Once that unifying element was removed, yes, the resistance front fractured, and internecine fighting erupted for control. Some of the commanders would later form the Taliban, with some help from the ISI of course, and the religious schools would turn out a newer generation of much younger fighters to carry on. Other commanders may have taken other sides, such as the Northern Alliance, while still more may have waited on the side lines and switched to the side that seemed most likely to win. This phenomenon was seen when the Northern Alliance was making progress towards the city of Kabul after the US became involved in Afghanistan following 9/11, and the reverse has also likely happened as well, especially in remote areas where the Taliban can maintain a persistent presence and can exert more control.

leveymg

(36,418 posts)
16. We appear to have made precisely the same error in Syria - backing Jihadi elements that will turn
Sat Mar 3, 2012, 12:15 PM
Mar 2012

their Saudi and western-supplied weapons and terrorist training back on us the second they're tired or frustrated from taking power in another unfortunate targeted Russian client state.

This is in large part how 9/11 happened, and one can only reasonably expect it will happen again for precisely the same reasons. And, so the wheels keep spinning.

leveymg

(36,418 posts)
19. I believe most of the funds and foreign fighters are coming from KSA and the GCC states, just like
Sun Mar 4, 2012, 10:36 PM
Mar 2012

the several holy wars against the Russians and Serbs in the 1990s. As with the Saudi campaigns in Bosnia, Croatia, Kosovo, Chechnya, we played a secondary but willing role allowing the Jihadists to do pretty much what they wanted -- including atrocious large-scale bombings of civilian targets -- with narily a cross word heard from the White House or Foggy Bottom. Langley, meanwhile, allowed many of the most notorious of these terrorists into the US with "CIA visas." Just like the 9/11 UBL cells.

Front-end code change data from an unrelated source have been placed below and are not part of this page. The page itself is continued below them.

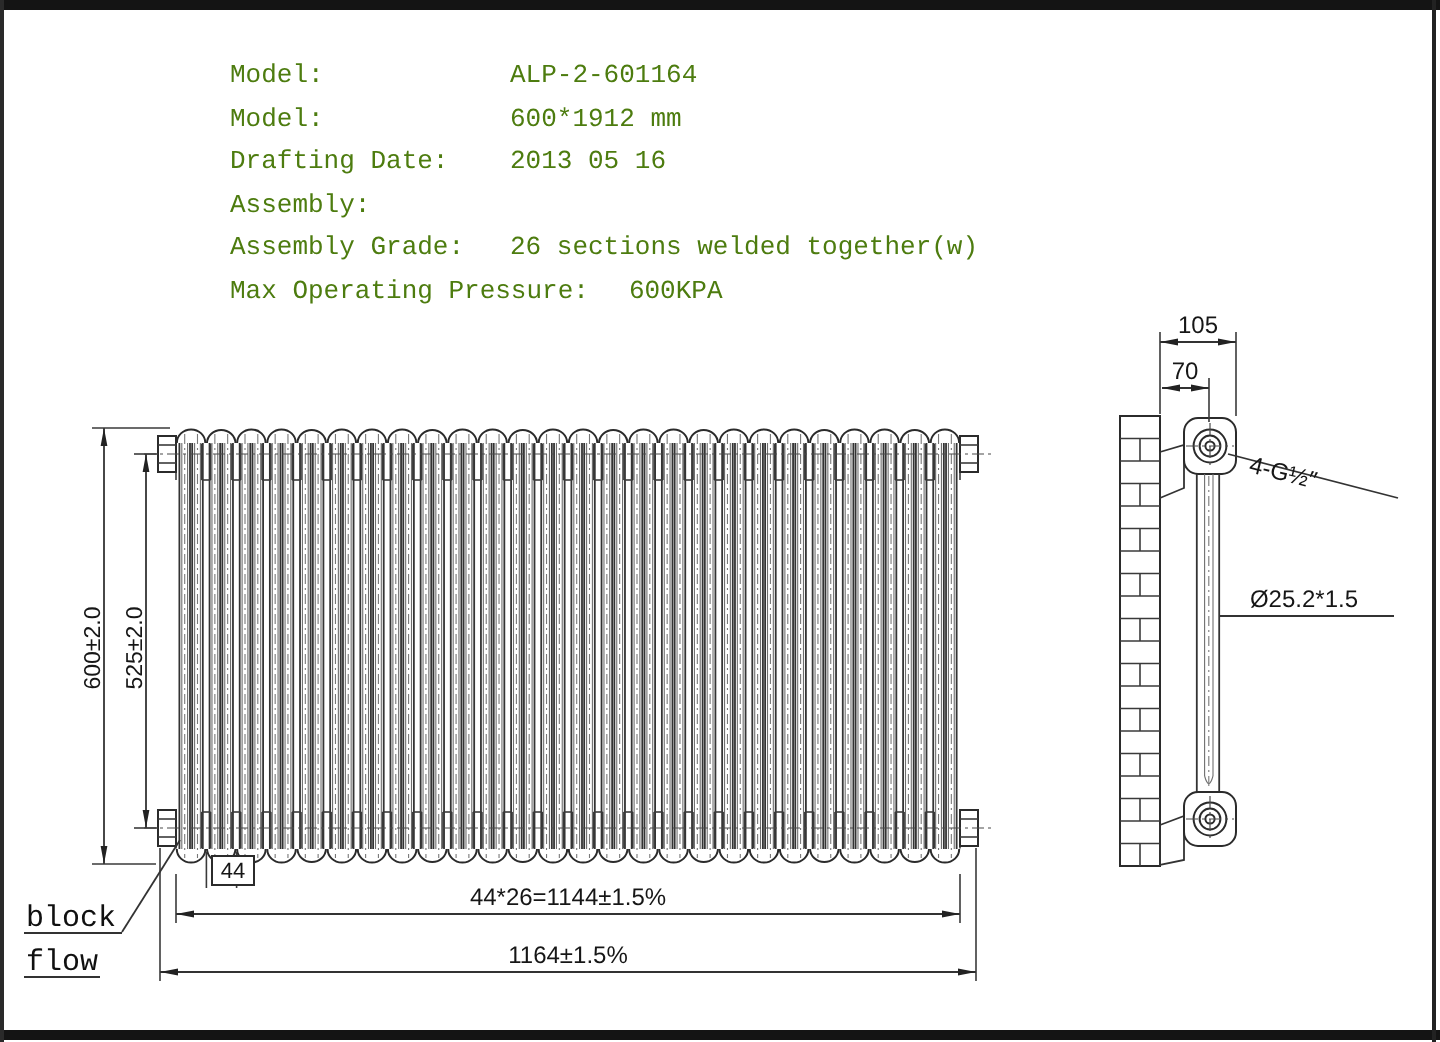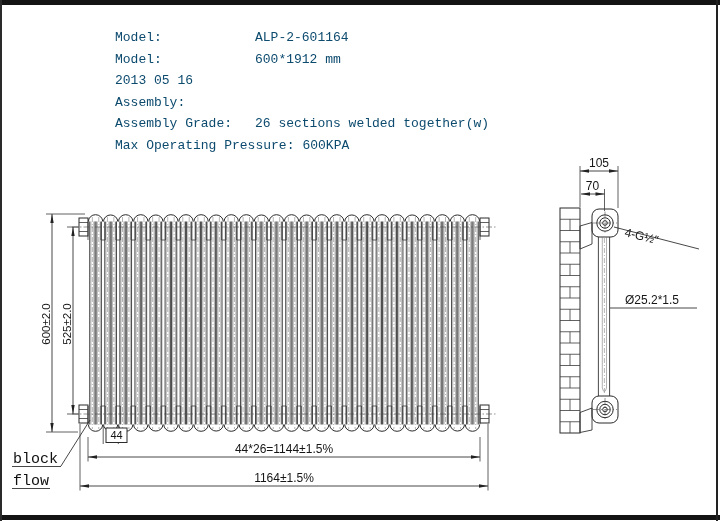--- a/index.html
+++ b/index.html
@@ -2,25 +2,25 @@
 <html><head>
 <meta charset="utf-8">
 <style>
   html,body{margin:0;padding:0;background:#fff;}
   #page{position:relative;width:720px;height:521px;background:#fff;overflow:hidden;
         font-family:"Liberation Sans",sans-serif;}
   .band-top{position:absolute;left:0;top:0;width:720px;height:4.5px;background:#141414;}
   .band-bottom{position:absolute;left:0;top:514.5px;width:720px;height:5px;background:#141414;}
   .border-left{position:absolute;left:0;top:0;width:1.5px;height:521px;background:#2a2a2a;}
   .border-right{position:absolute;left:716px;top:0;width:2px;height:521px;background:#222;}
-  .specs{position:absolute;left:115px;top:31px;color:#0c4a6e;
+  .specs{position:absolute;left:115px;top:31px;color:#4d7c0f;
          font:13px/14px "Liberation Mono",monospace;}
   .spec-row{height:21.5px;display:flex;white-space:pre;align-items:flex-start;}
   .spec-label{width:140px;flex:0 0 auto;}
-  .spec-row.long .spec-label{width:auto;margin-right:8px;}
+  .spec-row.long .spec-label{width:auto;margin-right:20px;}
   .spec-value{flex:0 0 auto;}
   svg{position:absolute;left:0;top:0;}
   .s1{stroke:#2b2b2b;stroke-width:1;fill:none;}
   .s09{stroke:#333;stroke-width:.9;fill:none;}
   .s08{stroke:#3a3a3a;stroke-width:.8;fill:none;}
   .thin{stroke:#6e6e6e;stroke-width:.55;fill:none;}
   .cl{stroke:#787878;stroke-width:.55;fill:none;stroke-dasharray:5 2 1 2;}
   .cl2{stroke:#4a4a4a;stroke-width:.6;fill:none;stroke-dasharray:6 2 1.5 2;}
   text.dim{font:11.5px "Liberation Sans",sans-serif;fill:#161616;}
   text.dim2{font:12px "Liberation Sans",sans-serif;fill:#161616;}
@@ -40,20 +40,21 @@
   <div class="specs">
     <div class="spec-row">
       <span class="spec-label">Model:</span>
       <span class="spec-value">ALP-2-601164</span>
     </div>
     <div class="spec-row">
       <span class="spec-label">Model:</span>
       <span class="spec-value">600*1912 mm</span>
     </div>
     <div class="spec-row">
+      <span class="spec-label">Drafting Date:</span>
       <span class="spec-value">2013 05 16</span>
     </div>
     <div class="spec-row">
       <span class="spec-label">Assembly:</span>
     </div>
     <div class="spec-row">
       <span class="spec-label">Assembly Grade:</span>
       <span class="spec-value">26 sections welded together(w)</span>
     </div>
     <div class="spec-row long">

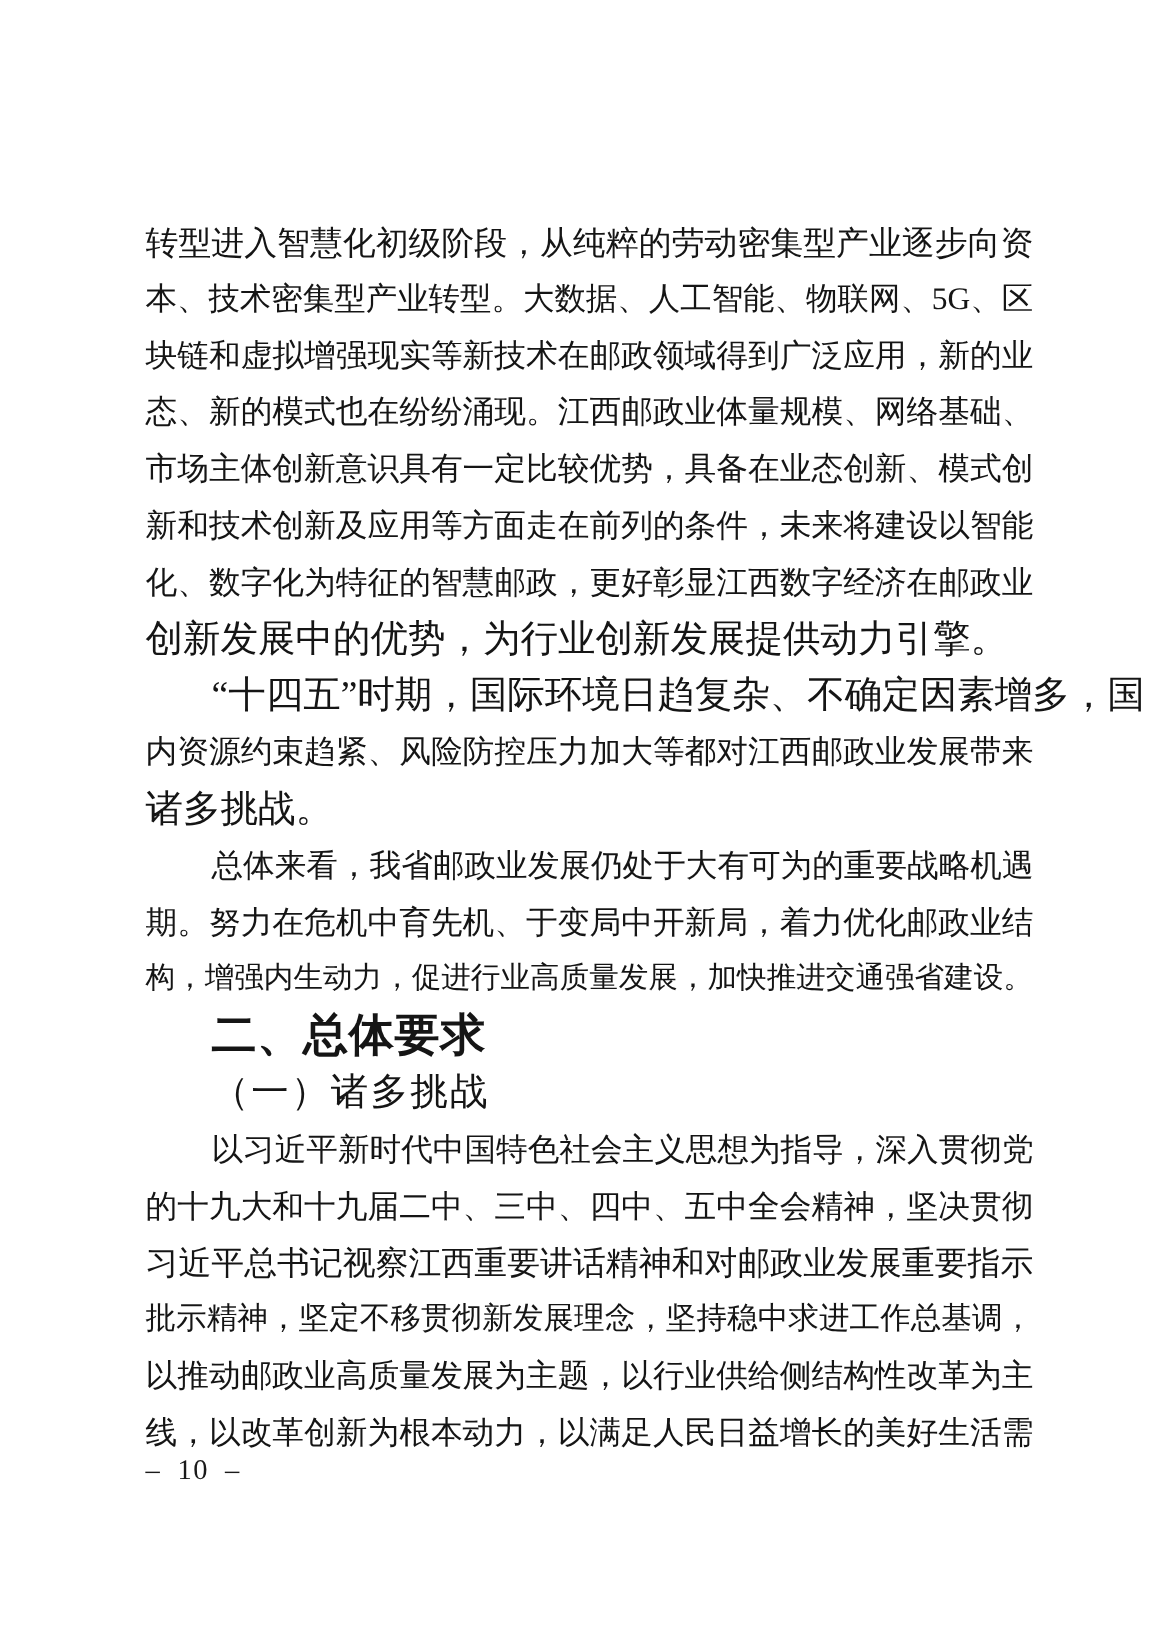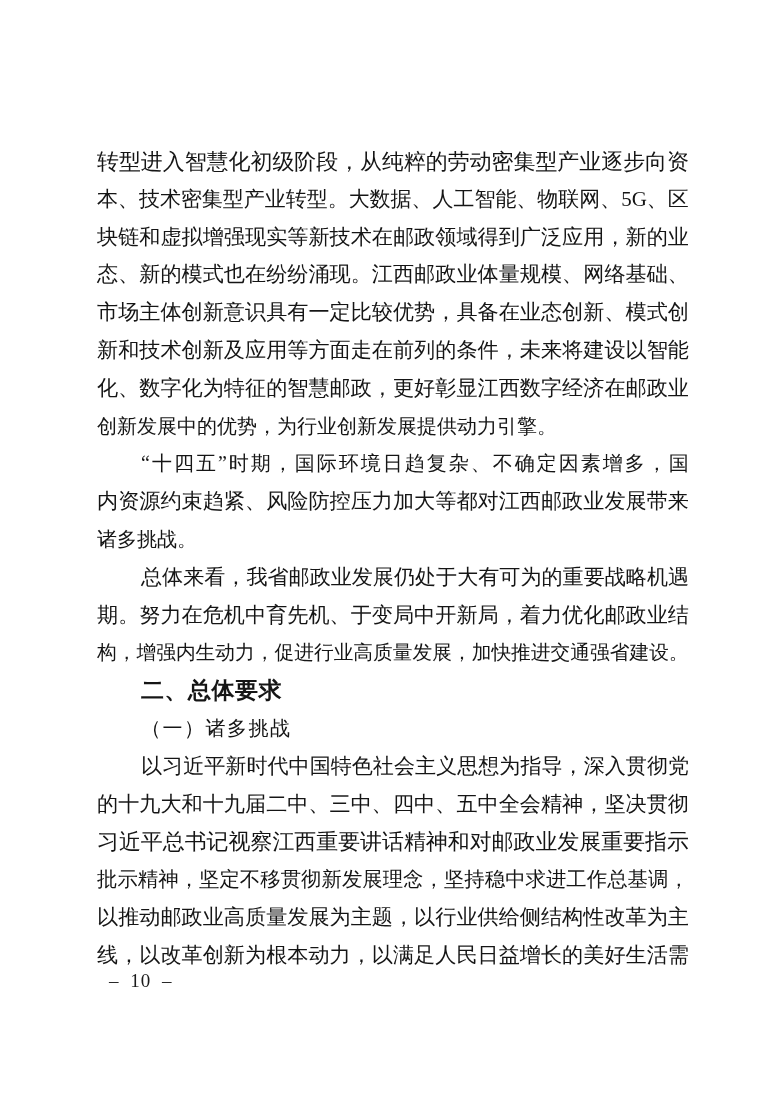--- a/index.html
+++ b/index.html
@@ -18,44 +18,44 @@
   }
   .text-block {
     position: absolute;
     left: 97px;
     top: 143px;
     width: 592px;
   }
   .line {
     height: 37.8px;
     line-height: 37.8px;
-    font-size: 20px;
+    font-size: 25px;
     white-space: nowrap;
     box-sizing: border-box;
   }
   .line.indent {
     padding-left: 44px;
   }
   .line.heading {
     font-family: "Liberation Sans", "DejaVu Sans", sans-serif;
     font-weight: 700;
-    font-size: 23px;
+    font-size: 30px;
     letter-spacing: 0.5px;
   }
   .line.subheading {
     letter-spacing: 1.5px;
   }
   .flexline {
     display: flex;
     justify-content: space-between;
     align-items: baseline;
   }
   .page-footer {
     position: absolute;
-    left: 109px;
+    left: 97px;
     top: 969px;
     font-size: 19px;
     line-height: 23px;
     letter-spacing: 1px;
     word-spacing: 5px;
     color: #1a1a1a;
   }
 </style>
 </head>
 <body>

We've apparently learned nothing.

Fumesucker

(45,851 posts)
18. "Error" presumes that the result was not a desired one.
Sun Mar 4, 2012, 04:48 AM
Mar 2012

I think that may be a trifle naive..

9/11 is the best thing that ever happened to the MICC and the security state.

leveymg

(36,418 posts)
20. I'm not naive, just allowing for a benefit of the doubt.
Sun Mar 4, 2012, 10:41 PM
Mar 2012

We are talking about people suspected of mass murder and state terrorism against their own country. A high level of proof of intentionality is required to make that charge stick. No question about their guilt of the lesser included charges of 3,000 counts of manslaughter and the war crimes and crimes against humanity in Iraq that followed.

EmeraldCityGrl

(4,310 posts)
13. The war is quickly reaching it's inevitable conclusion.
Sat Mar 3, 2012, 07:59 AM
Mar 2012

The potential for the rapid escalation of American fatalities lies in the
decisions Obama makes in the next few weeks. He insisted on owning
this war and unfortunately this being an election year it may be a factor
that will cost him everything, and for what?